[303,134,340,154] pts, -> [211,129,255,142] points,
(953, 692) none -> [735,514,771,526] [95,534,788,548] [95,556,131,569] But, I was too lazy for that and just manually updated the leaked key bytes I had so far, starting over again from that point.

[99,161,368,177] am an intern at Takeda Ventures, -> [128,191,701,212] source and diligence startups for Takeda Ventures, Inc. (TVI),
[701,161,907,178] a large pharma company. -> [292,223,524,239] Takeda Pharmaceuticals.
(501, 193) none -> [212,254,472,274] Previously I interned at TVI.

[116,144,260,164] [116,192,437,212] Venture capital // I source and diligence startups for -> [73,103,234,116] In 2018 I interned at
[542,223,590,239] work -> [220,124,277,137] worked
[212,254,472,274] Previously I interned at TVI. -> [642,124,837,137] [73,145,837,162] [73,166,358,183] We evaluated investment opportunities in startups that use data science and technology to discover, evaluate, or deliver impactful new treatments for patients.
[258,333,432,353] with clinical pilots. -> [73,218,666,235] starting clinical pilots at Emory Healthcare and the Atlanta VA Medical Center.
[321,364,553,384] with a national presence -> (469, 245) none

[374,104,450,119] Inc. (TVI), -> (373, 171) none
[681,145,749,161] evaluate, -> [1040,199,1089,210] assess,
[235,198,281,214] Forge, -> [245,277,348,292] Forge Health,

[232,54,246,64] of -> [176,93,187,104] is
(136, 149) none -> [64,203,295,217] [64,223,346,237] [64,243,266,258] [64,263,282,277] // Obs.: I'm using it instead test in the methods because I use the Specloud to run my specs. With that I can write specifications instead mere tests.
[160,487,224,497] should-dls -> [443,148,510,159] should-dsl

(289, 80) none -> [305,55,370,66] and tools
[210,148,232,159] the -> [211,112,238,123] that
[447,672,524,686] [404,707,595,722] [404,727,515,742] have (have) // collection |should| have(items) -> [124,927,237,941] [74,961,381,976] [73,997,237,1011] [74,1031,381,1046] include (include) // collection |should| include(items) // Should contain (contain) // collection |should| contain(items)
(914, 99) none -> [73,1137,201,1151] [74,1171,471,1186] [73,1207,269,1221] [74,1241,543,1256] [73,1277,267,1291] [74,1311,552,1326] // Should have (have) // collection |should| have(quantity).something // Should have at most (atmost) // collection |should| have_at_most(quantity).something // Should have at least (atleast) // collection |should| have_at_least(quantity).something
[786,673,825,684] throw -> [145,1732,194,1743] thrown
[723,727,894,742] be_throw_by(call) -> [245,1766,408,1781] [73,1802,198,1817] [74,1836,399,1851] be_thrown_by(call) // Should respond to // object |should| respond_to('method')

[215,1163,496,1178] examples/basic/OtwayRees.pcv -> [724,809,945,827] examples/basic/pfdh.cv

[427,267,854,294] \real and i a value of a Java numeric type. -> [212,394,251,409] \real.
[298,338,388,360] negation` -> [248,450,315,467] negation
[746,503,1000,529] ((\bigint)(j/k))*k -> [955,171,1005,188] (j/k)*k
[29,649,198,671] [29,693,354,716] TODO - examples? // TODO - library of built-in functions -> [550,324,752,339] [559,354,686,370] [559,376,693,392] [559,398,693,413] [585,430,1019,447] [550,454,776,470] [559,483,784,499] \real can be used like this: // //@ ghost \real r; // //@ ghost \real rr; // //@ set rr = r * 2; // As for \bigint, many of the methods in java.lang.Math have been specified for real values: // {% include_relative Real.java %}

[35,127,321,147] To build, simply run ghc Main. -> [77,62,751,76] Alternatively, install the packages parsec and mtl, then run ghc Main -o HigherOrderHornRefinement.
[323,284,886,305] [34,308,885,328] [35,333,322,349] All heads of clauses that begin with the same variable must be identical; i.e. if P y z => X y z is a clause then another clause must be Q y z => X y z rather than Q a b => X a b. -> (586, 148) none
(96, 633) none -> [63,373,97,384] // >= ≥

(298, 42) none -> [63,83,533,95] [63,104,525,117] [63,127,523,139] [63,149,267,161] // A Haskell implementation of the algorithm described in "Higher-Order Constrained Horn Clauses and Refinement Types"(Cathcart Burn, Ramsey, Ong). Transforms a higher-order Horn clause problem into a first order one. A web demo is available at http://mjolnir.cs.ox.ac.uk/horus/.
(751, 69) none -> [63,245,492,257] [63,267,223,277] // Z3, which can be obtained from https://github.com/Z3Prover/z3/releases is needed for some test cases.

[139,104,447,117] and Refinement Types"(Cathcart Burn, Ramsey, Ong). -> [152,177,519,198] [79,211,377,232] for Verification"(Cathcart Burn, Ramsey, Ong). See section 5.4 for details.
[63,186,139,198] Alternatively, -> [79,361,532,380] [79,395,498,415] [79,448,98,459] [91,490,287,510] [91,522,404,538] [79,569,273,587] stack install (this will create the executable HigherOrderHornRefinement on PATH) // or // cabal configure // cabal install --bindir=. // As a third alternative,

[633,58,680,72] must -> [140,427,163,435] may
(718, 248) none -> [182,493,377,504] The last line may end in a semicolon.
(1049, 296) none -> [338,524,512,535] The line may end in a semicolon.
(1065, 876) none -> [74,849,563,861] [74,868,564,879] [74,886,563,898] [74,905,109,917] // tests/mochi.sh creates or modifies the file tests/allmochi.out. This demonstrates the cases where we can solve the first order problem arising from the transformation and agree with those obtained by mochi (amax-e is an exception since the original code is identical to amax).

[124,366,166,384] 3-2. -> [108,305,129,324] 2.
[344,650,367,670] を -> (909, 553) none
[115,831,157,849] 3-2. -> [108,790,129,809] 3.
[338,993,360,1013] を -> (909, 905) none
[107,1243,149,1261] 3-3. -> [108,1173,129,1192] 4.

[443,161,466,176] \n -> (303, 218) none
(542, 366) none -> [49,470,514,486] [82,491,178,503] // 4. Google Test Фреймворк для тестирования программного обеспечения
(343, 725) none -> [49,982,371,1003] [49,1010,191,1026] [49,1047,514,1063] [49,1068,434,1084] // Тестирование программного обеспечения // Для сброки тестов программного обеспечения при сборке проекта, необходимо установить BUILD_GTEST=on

> _THE PROBLEM_: Would you please copy exactly the part of the entries above that begins at the line containing "[633,58,680,72] must -> [140,427,163,435] may" and ends at the line containing "(1049, 296) none", both lines included?

> _RESPONSE FOR THIS EXERCISE_:
[633,58,680,72] must -> [140,427,163,435] may
(718, 248) none -> [182,493,377,504] The last line may end in a semicolon.
(1049, 296) none -> [338,524,512,535] The line may end in a semicolon.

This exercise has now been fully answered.